I also share your annoyance with the naming of this ‘style’.
And it’s not a new style either, as this research shows:
And they used US grown hops too!
That’s freaking awesome. It’s a time-travelling linguistic nightmare in a glass.
Yes indeed. They didn’t ever post a transcribed homebrewer’s recipe, and I have never bothered to try and work out the brewer’s script. Kelly mentioned in the comments he would give it a go, perhaps Epic need to open a historical ales department…
The bottle I had of this was rather dire… a shame because everything else I’ve ever had from these guys has been awesome.
The Sierra Nevada 30th Anniversary Black Barleywine however… whoah!! Just me, a bottle of that and my Arab Strap collection. What a night!
I’m going to go ahead and assume you mean the band there, Stu…
And will therefore add the Sierra Nevada to my list — I think there are a few left in the fridge at work; might split one with Peter later maybe.
I really enjoyed the several bottles of this I had.
Perversly I really struggled with the SN Black Barleywine. I found it serously over bittered and harsh. I had saved the bottle to celebrate the purchase of our bach when settlement went through and I found it hard going while Sarah couldnt drink it at all. I ended up rummaging through the cellar for an 06 Fullers Vintage.
It takes all sorts, doesn’t it…
I realise I’m a little late here but I’ve just started going back through the podcasts and felt like splitting hairs. CDA is so named not for the Cascade hop (which is only sparingly used here anyway) but for Cascadia. This is the bio-region that makes up British Columbia, Washington, Oregon and parts of Northern California which has a proud cultural identity and a growing separatist movement. These are the largest hop growing areas in North America and as such the roots of most American-style hoppy beers can be found here. The style may originate in Vermont, but the hops were definitely Cascadian.

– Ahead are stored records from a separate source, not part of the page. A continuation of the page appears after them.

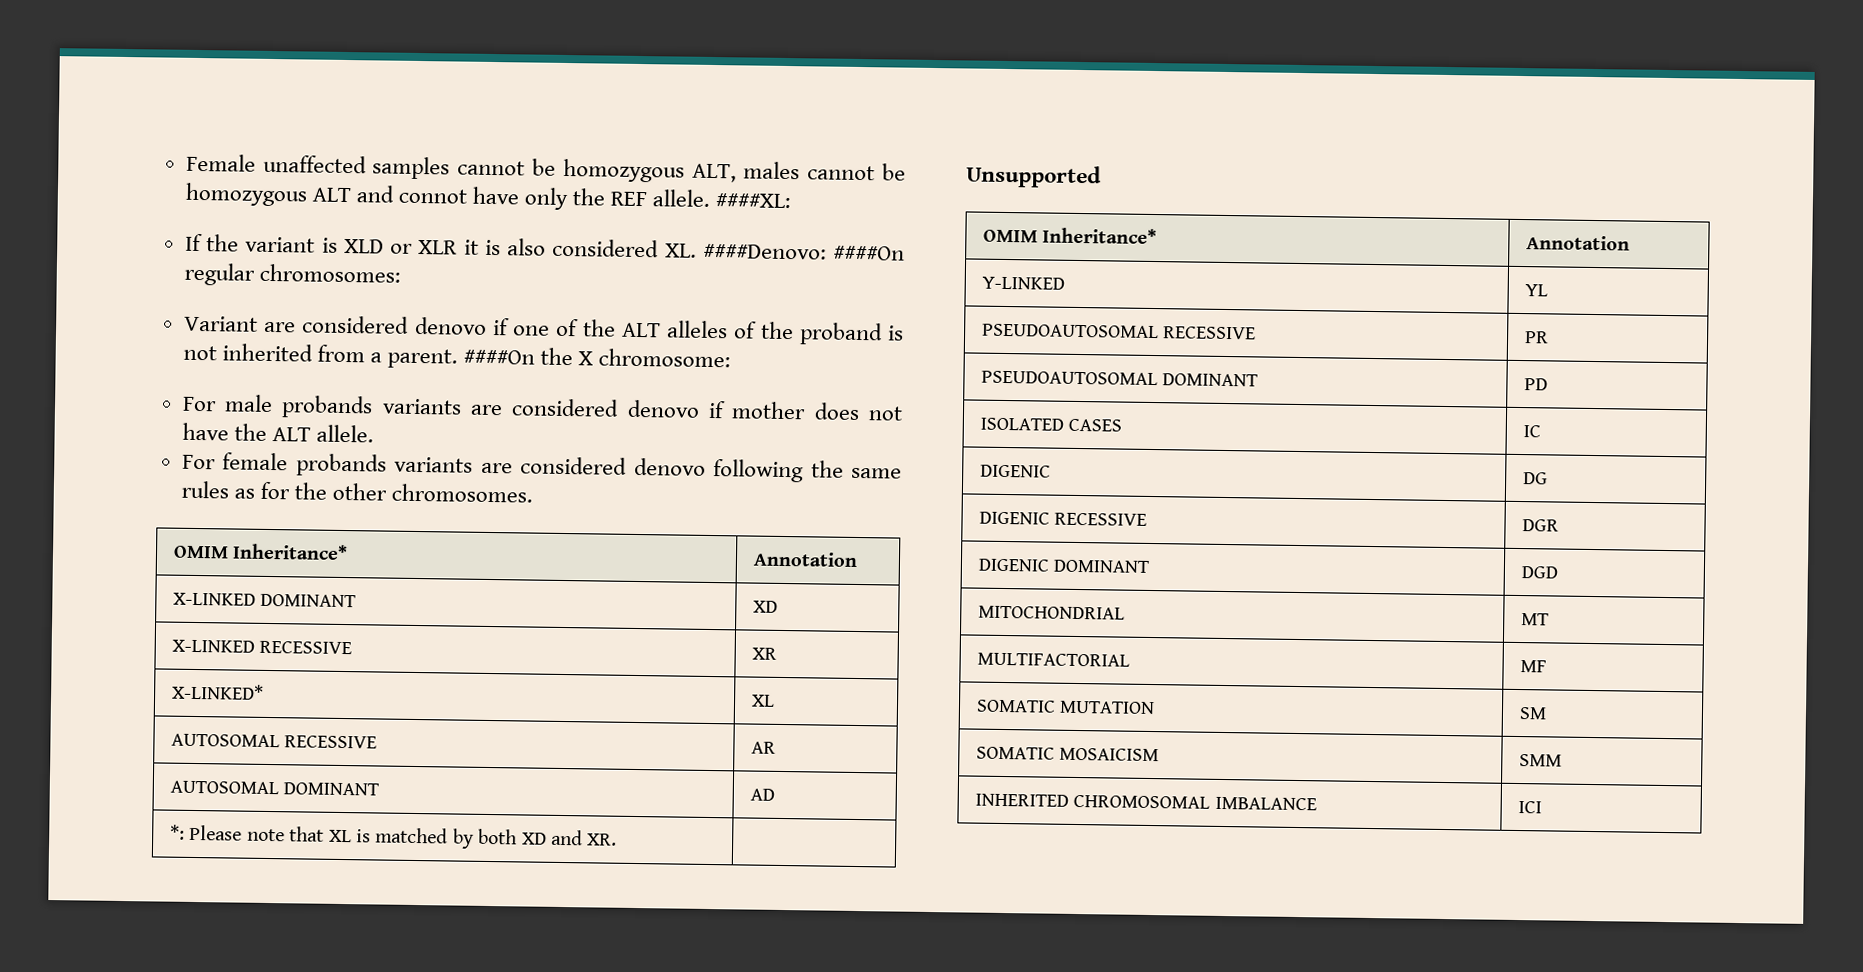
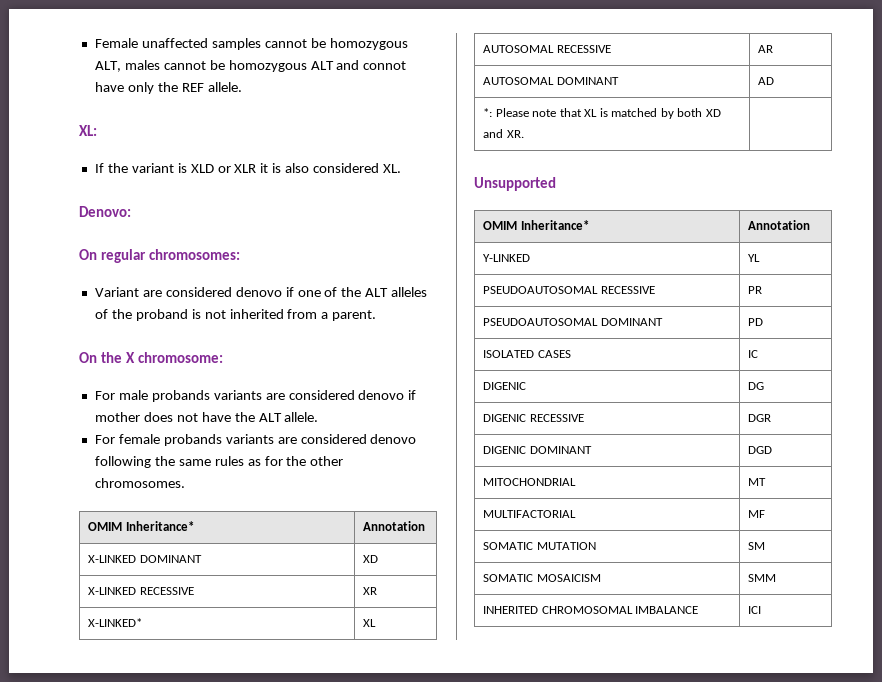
[715,193,792,209] ####XL: -> [79,125,97,136] // XL:
[702,243,905,261] ####Denovo: ####On -> [79,206,131,217] [79,249,97,260] // Denovo: // On
[463,349,536,365] ####On -> [79,352,97,363] // On

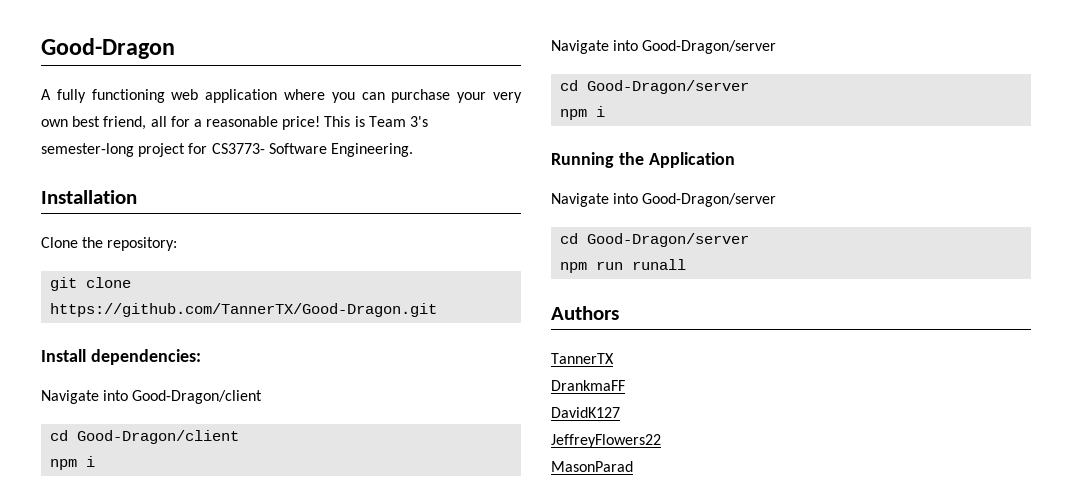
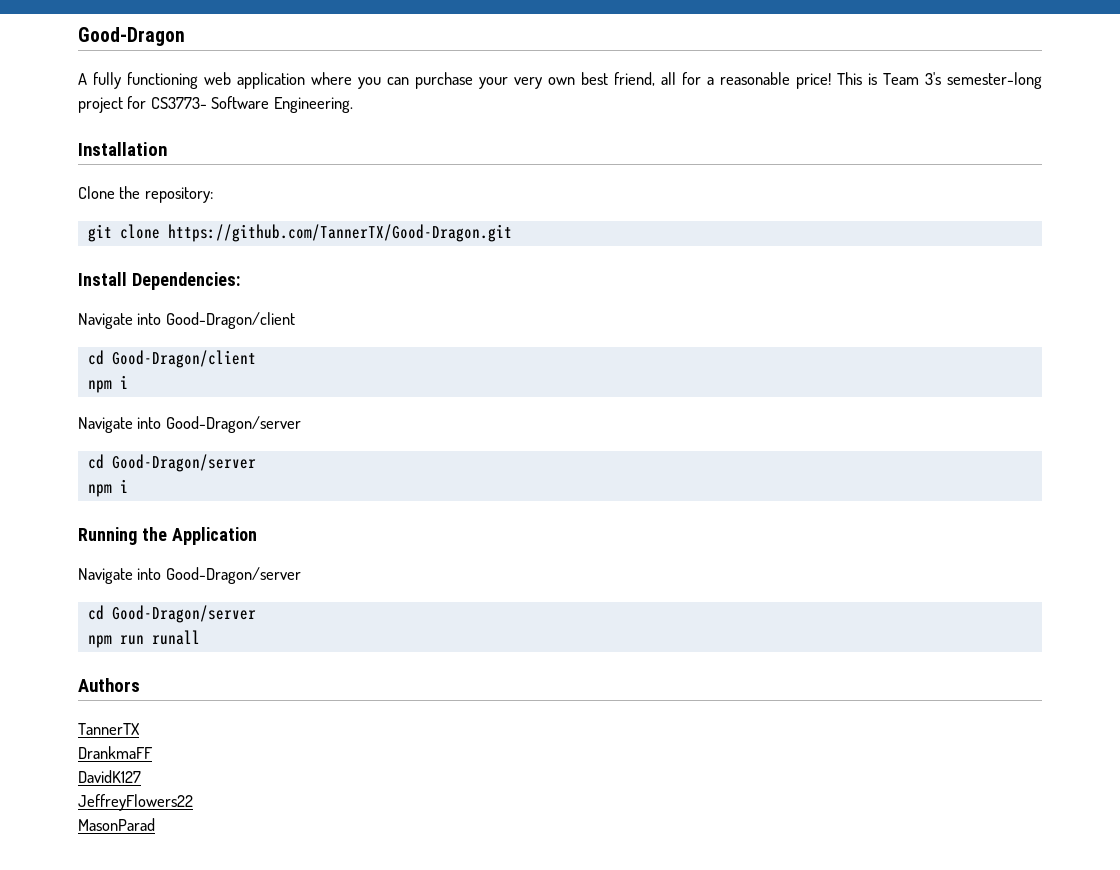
[90,349,201,365] dependencies: -> [131,272,240,290] Dependencies:

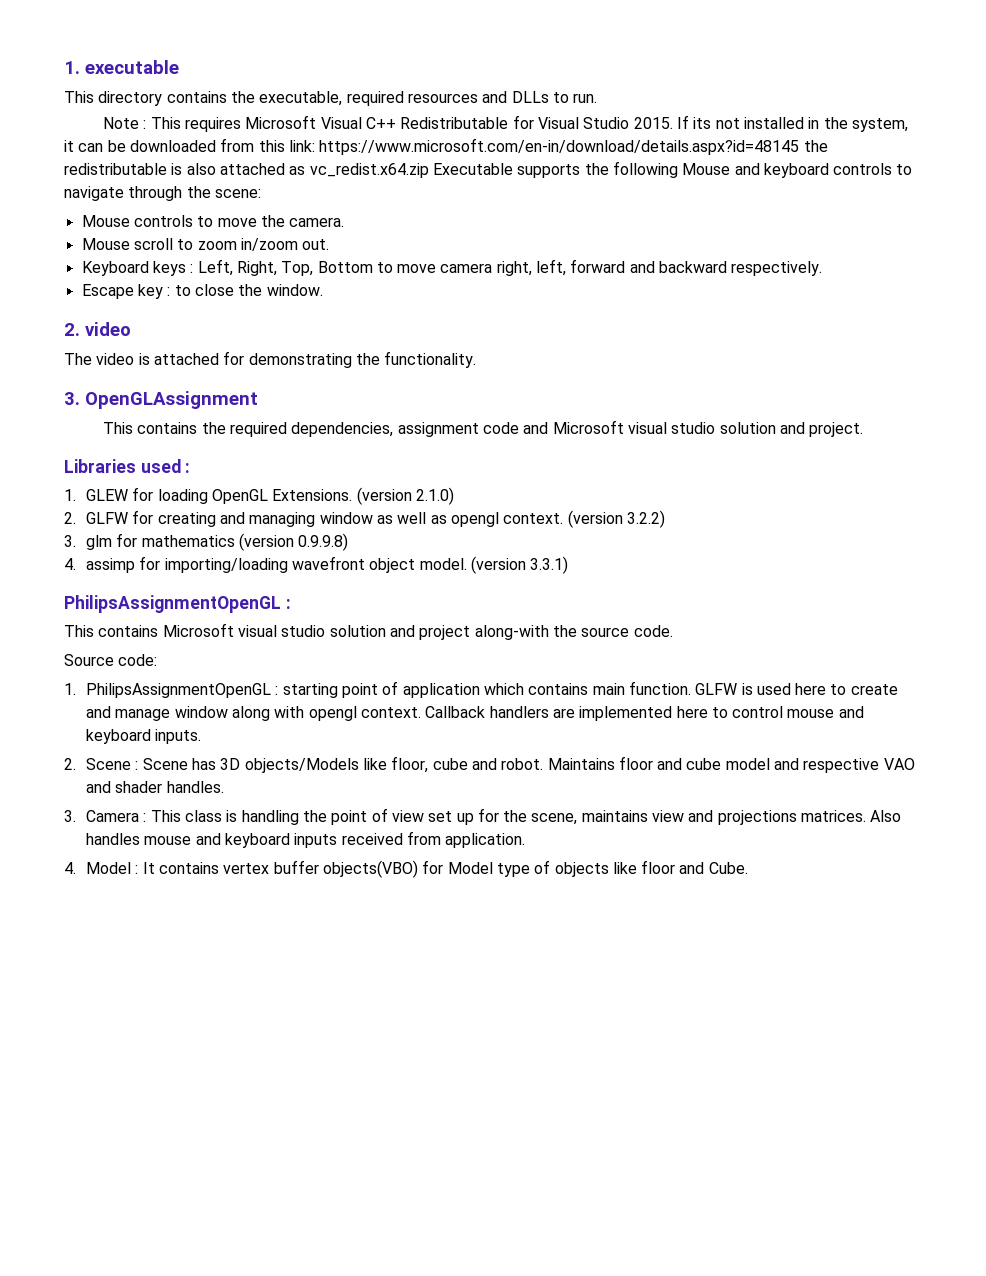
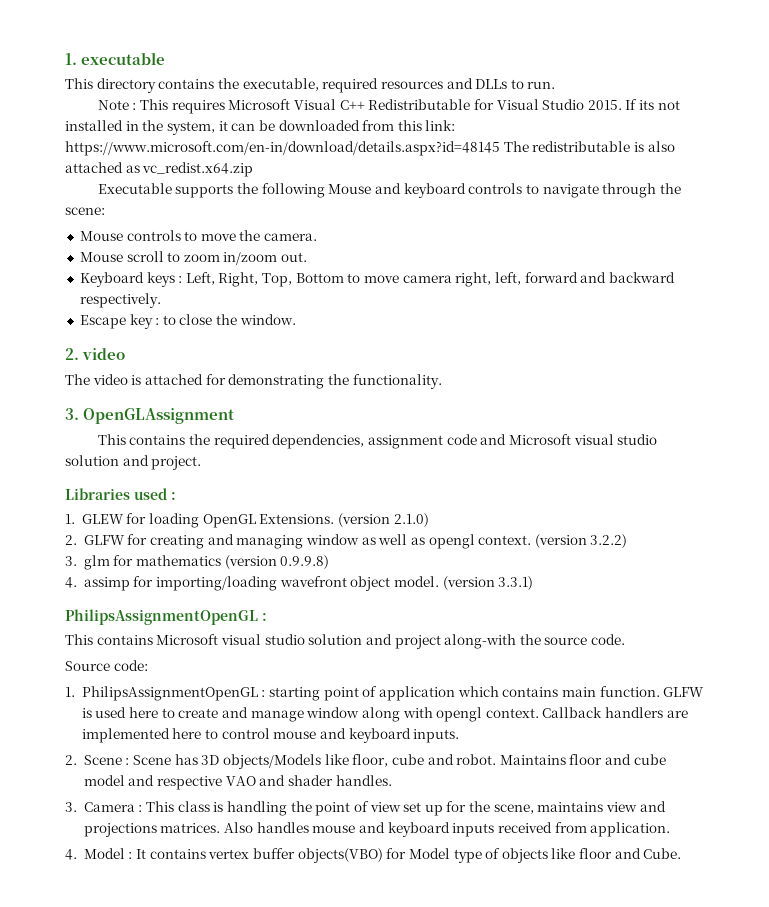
[803,140,828,152] the -> [503,141,529,152] The
(429, 170) none -> (254, 169) //

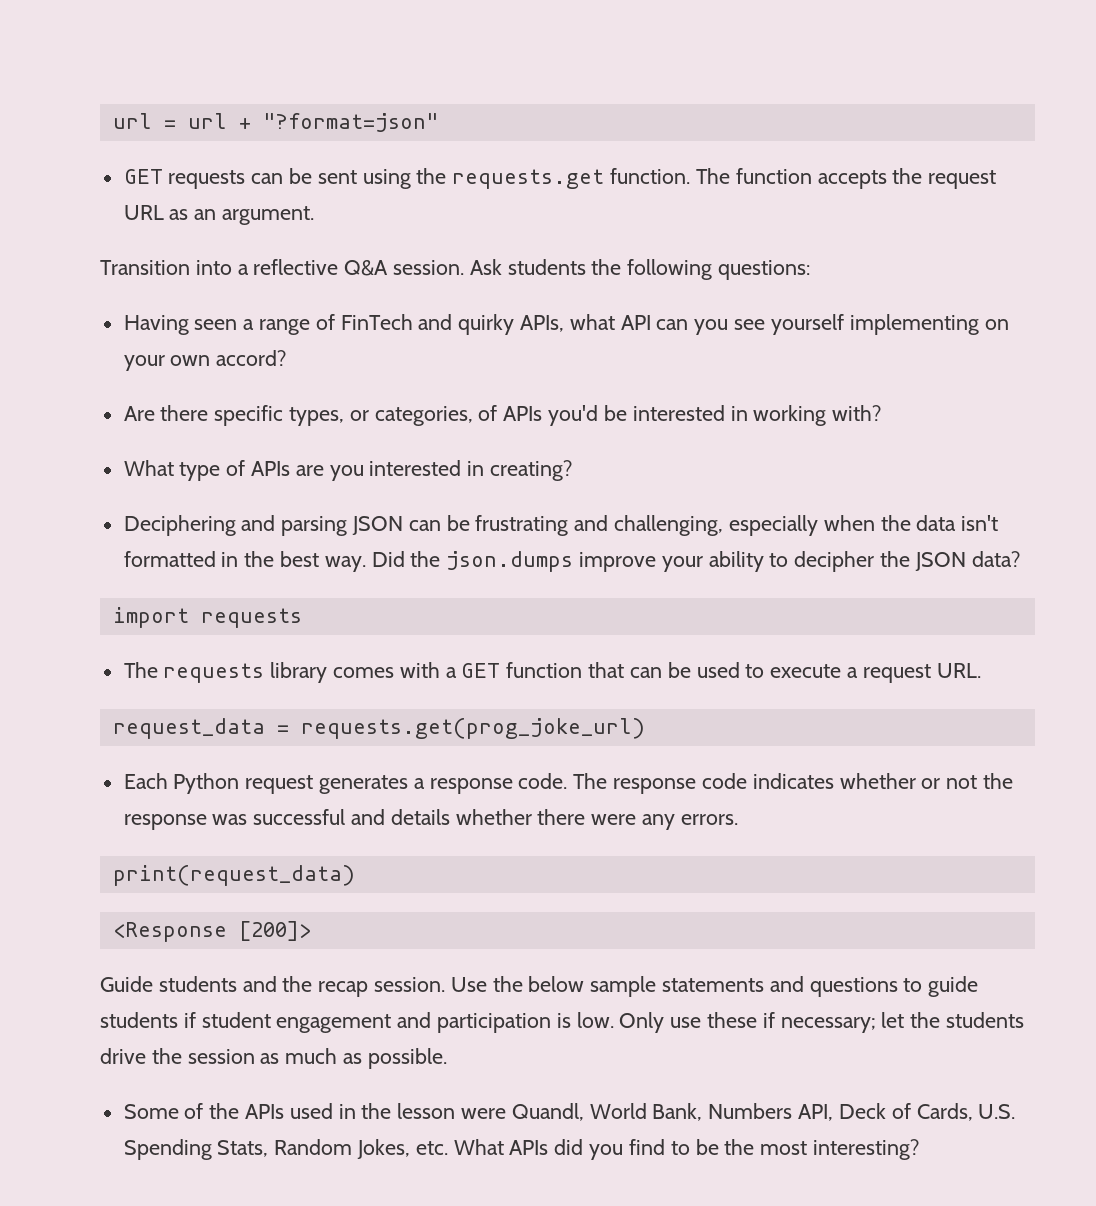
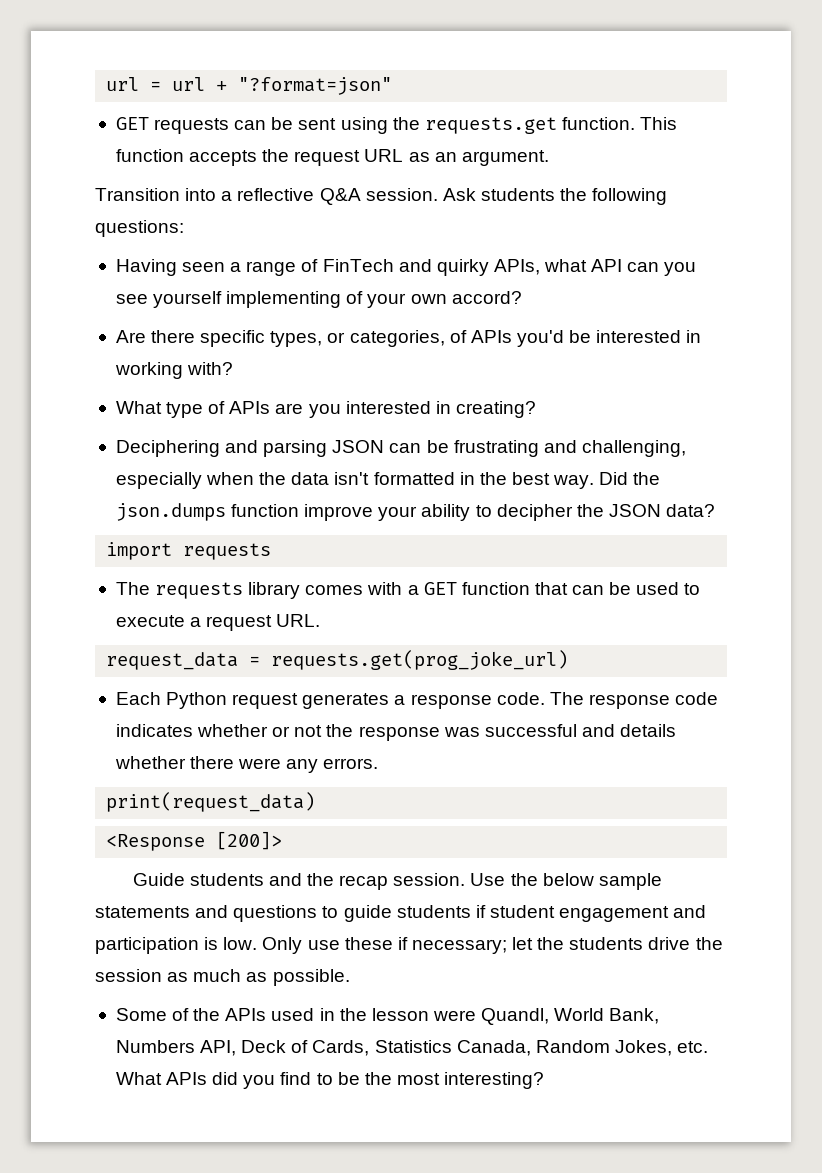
[695,168,730,184] The -> [640,117,678,130] This
[984,319,1009,330] on -> [346,291,364,304] of
(574, 561) none -> [231,504,300,517] function
[978,1104,1016,1119] [123,1139,269,1160] U.S. Spending Stats, -> [374,1040,531,1056] Statistics Canada,

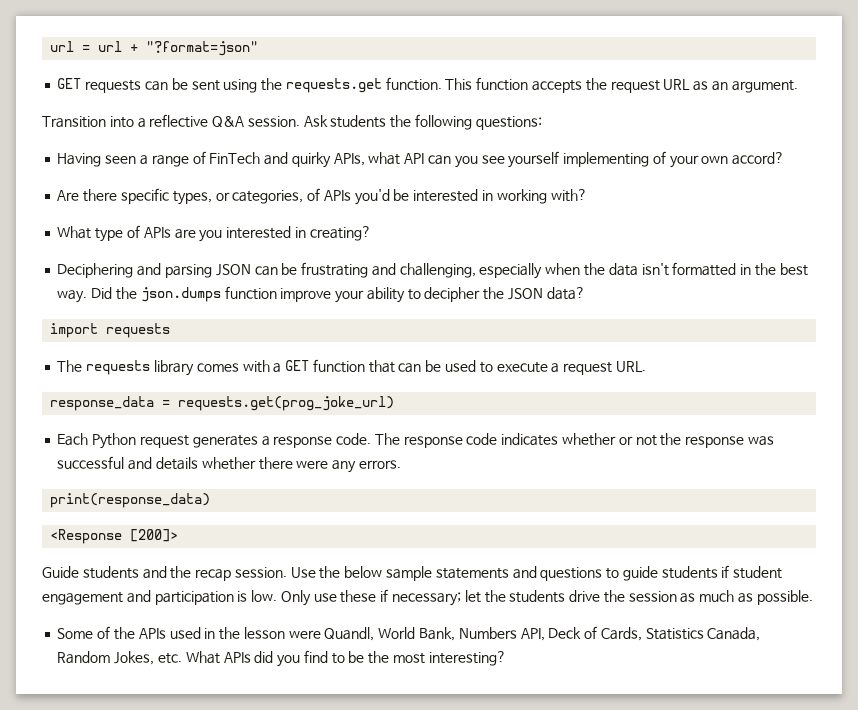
[106,652,239,670] request_data -> [50,396,155,411] response_data
[106,792,316,812] print(request_data) -> [50,493,211,508] print(response_data)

Anyway enough of that, this is (in my opinion) the best example of the style. Especially when fresh which I’ve been lucky enough to have on a number of occasions. I managed to finangle some of this year’s batch before it was even on shelves. Delicious!
I’m all in favour of splitting hairs. Especially when it involves neat little bits of geography and a burgeoning separatist movement! You’ve convinced me that “Cascadian Dale Ale” is slightly less bad a term than I previously thought — but I still prefer the generic and contradictory “Black IPA”, since it leaves it open that you’d make one with non-US-at-all hop character.
It’s a problem we run into a lot, down here, with beer judging and awards and whatnot. A lot of new-ish “American-style” classes talk about US hop character, or hops used to ’emulate US hop character’ — which can make us New Zealanders feel a little left out. (Though I think we should just feel free to write our own style guides, on top!)
You make a good point there. I guess the problem with BJCP definitions is that they’re US centric. I’m all for following wine’s lead (begrudgingly) and referring to the hop character as “New World”. I also really dislike the contradiction present in Black IPA. CDA is by far the most common name in Cascadia, for obvious reasons and I think the best examples are made up here, with an exception for Stone’s brilliant Sublimely Self-Righteous Ale out of SoCal.
For what it’s worth, I’m also a New Zealander. I’ve just been living in the PNW for the last couple of years, although I’ll be returning home in December for the foreseeable future. I may have to bring a few samples home with me I think.